OceanGalaxyLight is one of a huge number of “starry night light projector” brands selling seemingly identical products. The websites are almost cookie-cutter copies of one another, and many even use the same images.
Bry, another Twitter user who would only give his first name, purchased a projector from BlissLights and tweeted a picture in 2019. A year later, he came across his own photo being used to promote a different company’s product: OceanGalaxyLight. He’d never heard of the company, and he hadn’t bought a light from them.
And it wasn’t just OceanGalaxyLight—the image is now featured on more than 70 websites. It was being used to promote the LED Bluetooth Nebula Cloud Galaxy Projector 2.0 from TheLitLights, the Nebula GalacticGlo Projector, the Astro Projector from AstroXLit, the Projecteur-Galaxie from Funky Lampes and many others.

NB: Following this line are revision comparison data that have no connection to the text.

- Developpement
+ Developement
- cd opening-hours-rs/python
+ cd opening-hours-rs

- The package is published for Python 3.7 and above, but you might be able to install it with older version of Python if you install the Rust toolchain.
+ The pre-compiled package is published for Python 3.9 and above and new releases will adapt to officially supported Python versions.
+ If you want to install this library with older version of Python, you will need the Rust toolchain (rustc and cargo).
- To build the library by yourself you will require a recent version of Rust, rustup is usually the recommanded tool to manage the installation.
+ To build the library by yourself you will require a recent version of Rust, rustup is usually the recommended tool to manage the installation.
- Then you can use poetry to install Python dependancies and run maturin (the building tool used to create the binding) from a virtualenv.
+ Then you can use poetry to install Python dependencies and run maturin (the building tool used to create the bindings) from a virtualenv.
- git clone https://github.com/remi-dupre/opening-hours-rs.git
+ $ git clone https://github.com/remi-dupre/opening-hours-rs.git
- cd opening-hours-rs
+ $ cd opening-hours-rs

When Bry tweeted that his photo was being used without permission, OceanGalaxyLight promised to “investigate” and remove the photo. At the time of writing, the picture is still featured on their website. Not only is it being used without attribution or permission, Bry told Motherboard, it isn’t even their product.

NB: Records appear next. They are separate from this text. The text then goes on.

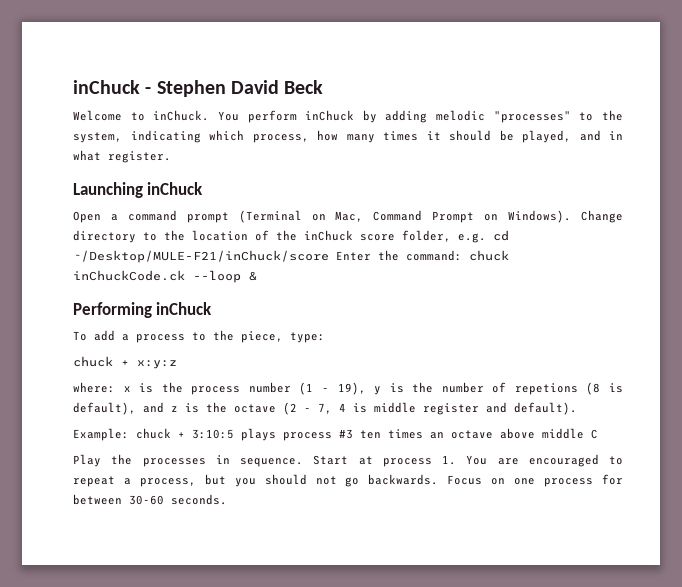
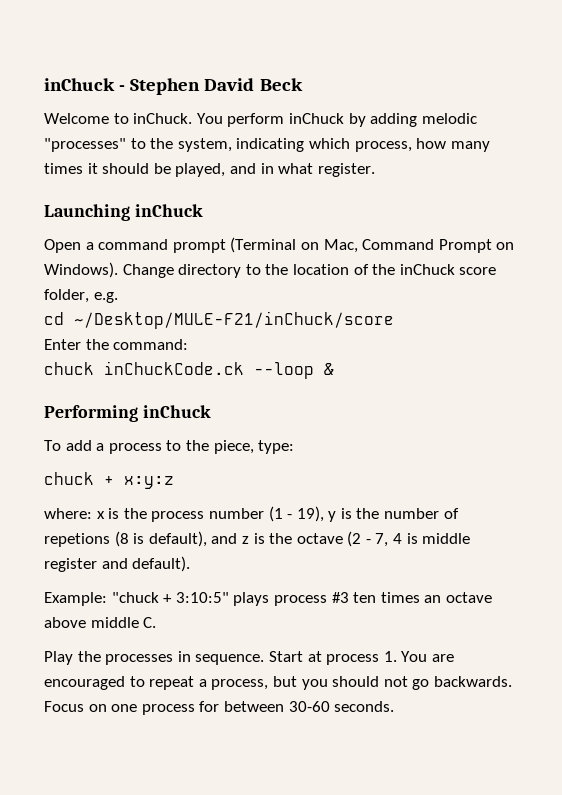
- Change directory to the location of the inChuck score folder, e.g. cd ~/Desktop/MULE-F21/inChuck/score Enter the command: chuck inChuckCode.ck --loop &
+ Change directory to the location of the inChuck score folder, e.g.
+ cd ~/Desktop/MULE-F21/inChuck/score
+ Enter the command:
+ chuck inChuckCode.ck --loop &
- Example: chuck + 3:10:5 plays process #3 ten times an octave above middle C
+ Example: "chuck + 3:10:5" plays process #3 ten times an octave above middle C.

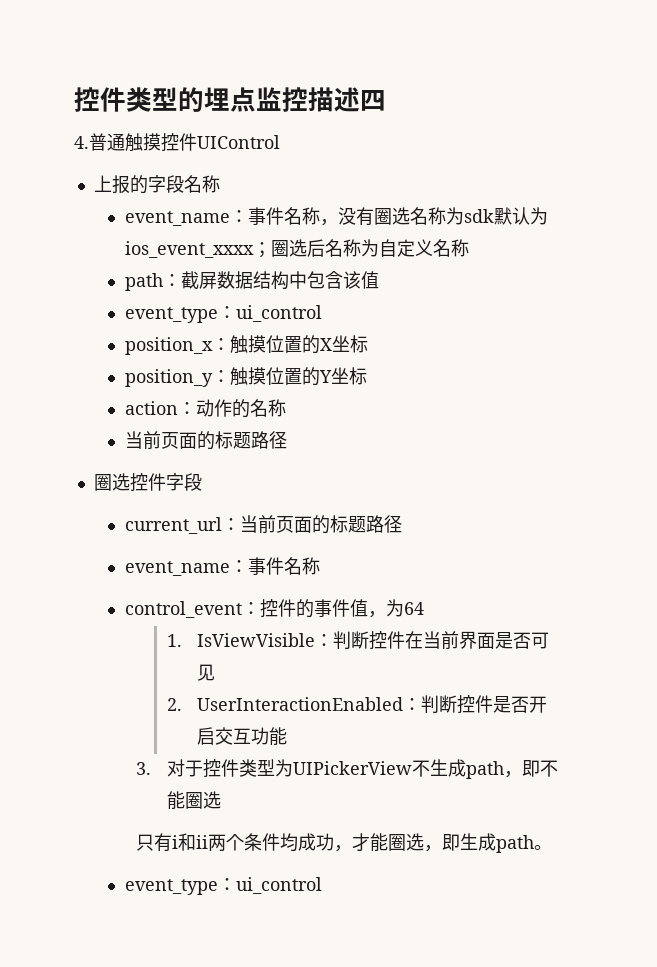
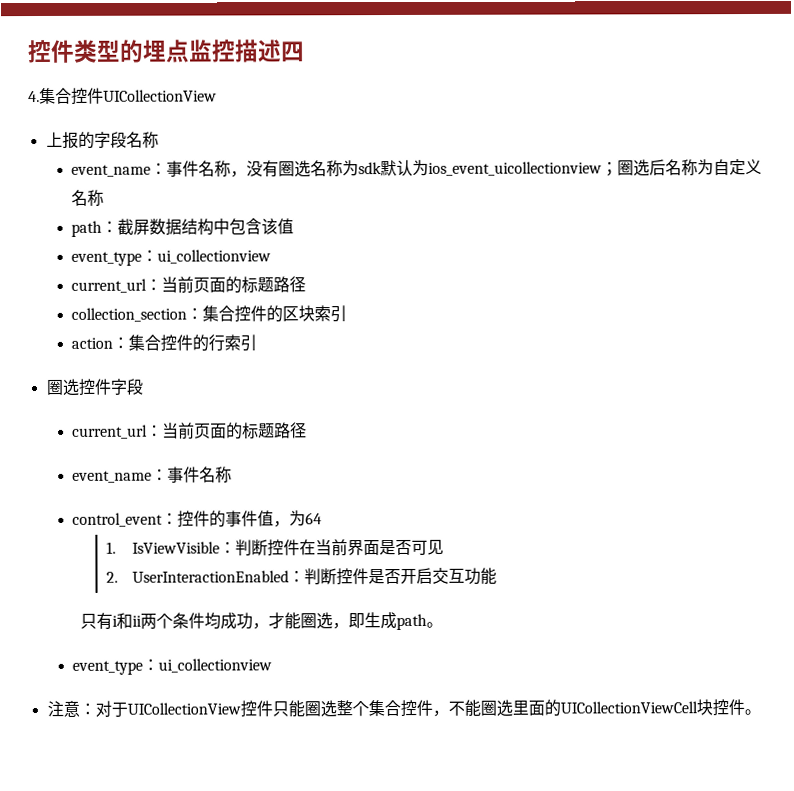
- 4.普通触摸控件UIControl
+ 4.集合控件UICollectionView
- event_name：事件名称，没有圈选名称为sdk默认为ios_event_xxxx；圈选后名称为自定义名称
+ event_name：事件名称，没有圈选名称为sdk默认为ios_event_uicollectionview；圈选后名称为自定义名称
  path：截屏数据结构中包含该值
- event_type：ui_control
- position_x：触摸位置的X坐标
- position_y：触摸位置的Y坐标
- action：动作的名称
- 当前页面的标题路径
+ event_type：ui_collectionview
+ current_url：当前页面的标题路径
+ collection_section：集合控件的区块索引
+ action：集合控件的行索引
- 3.对于控件类型为UIPickerView不生成path，即不能圈选
  只有i和ii两个条件均成功，才能圈选，即生成path。
- event_type：ui_control
+ event_type：ui_collectionview
+ 注意：对于UICollectionView控件只能圈选整个集合控件，不能圈选里面的UICollectionViewCell块控件。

OceanGalaxyLight did not respond to Motherboard’s requests for comment.
A nearly identical product is available for $15.99 on the Chinese online marketplace AliExpress. It has led some to accuse OceanGalaxyLight of dropshipping—the practice of shipping a cheap product directly from a manufacturer to the consumer at a huge mark-up. When confronted, the company denied it, according to a Twitter DM conversation shared with Motherboard.
Whatever the case may be, Speller thinks it’s unlikely OceanGalaxyLight’s approach is making bank off its viral promotion endeavor. “Instead, the company are just kidding themselves into buying vanity metrics at a very low price.”